**Exercise prompt**
Only the lines from the one containing "- Derfor vil" to the end of the records should be given again, word for word and in full.

Revision tracking records

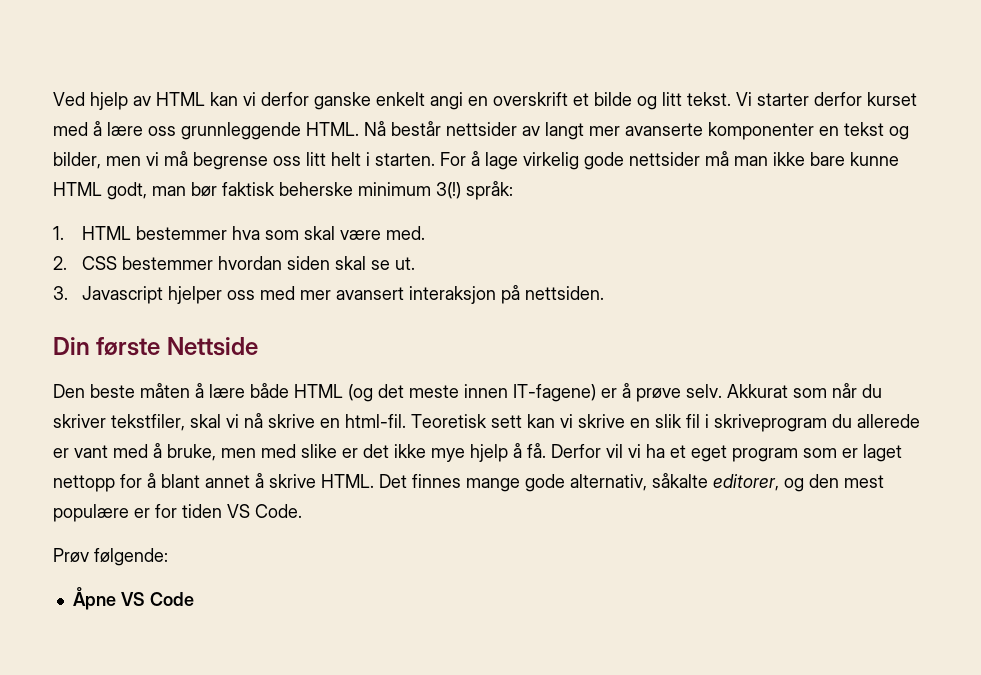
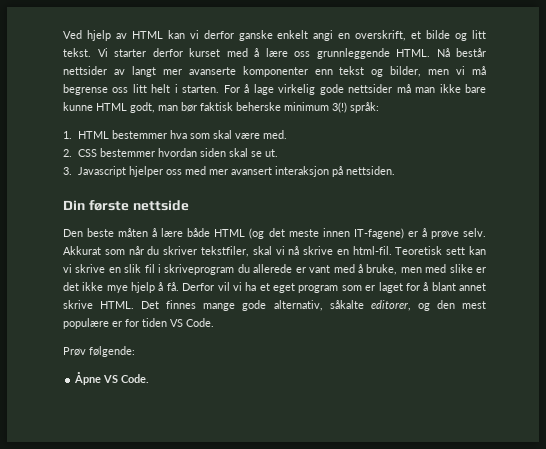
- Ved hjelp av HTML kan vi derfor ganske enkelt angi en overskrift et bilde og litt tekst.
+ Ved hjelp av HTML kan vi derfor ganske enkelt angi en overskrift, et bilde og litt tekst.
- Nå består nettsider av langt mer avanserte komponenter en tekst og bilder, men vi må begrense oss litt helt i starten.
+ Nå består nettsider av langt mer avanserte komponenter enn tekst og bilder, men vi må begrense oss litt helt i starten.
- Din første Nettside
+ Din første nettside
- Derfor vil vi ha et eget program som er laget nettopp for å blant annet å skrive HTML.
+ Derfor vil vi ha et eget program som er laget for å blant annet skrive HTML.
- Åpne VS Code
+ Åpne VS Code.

**Result below**
- Derfor vil vi ha et eget program som er laget nettopp for å blant annet å skrive HTML.
+ Derfor vil vi ha et eget program som er laget for å blant annet skrive HTML.
- Åpne VS Code
+ Åpne VS Code.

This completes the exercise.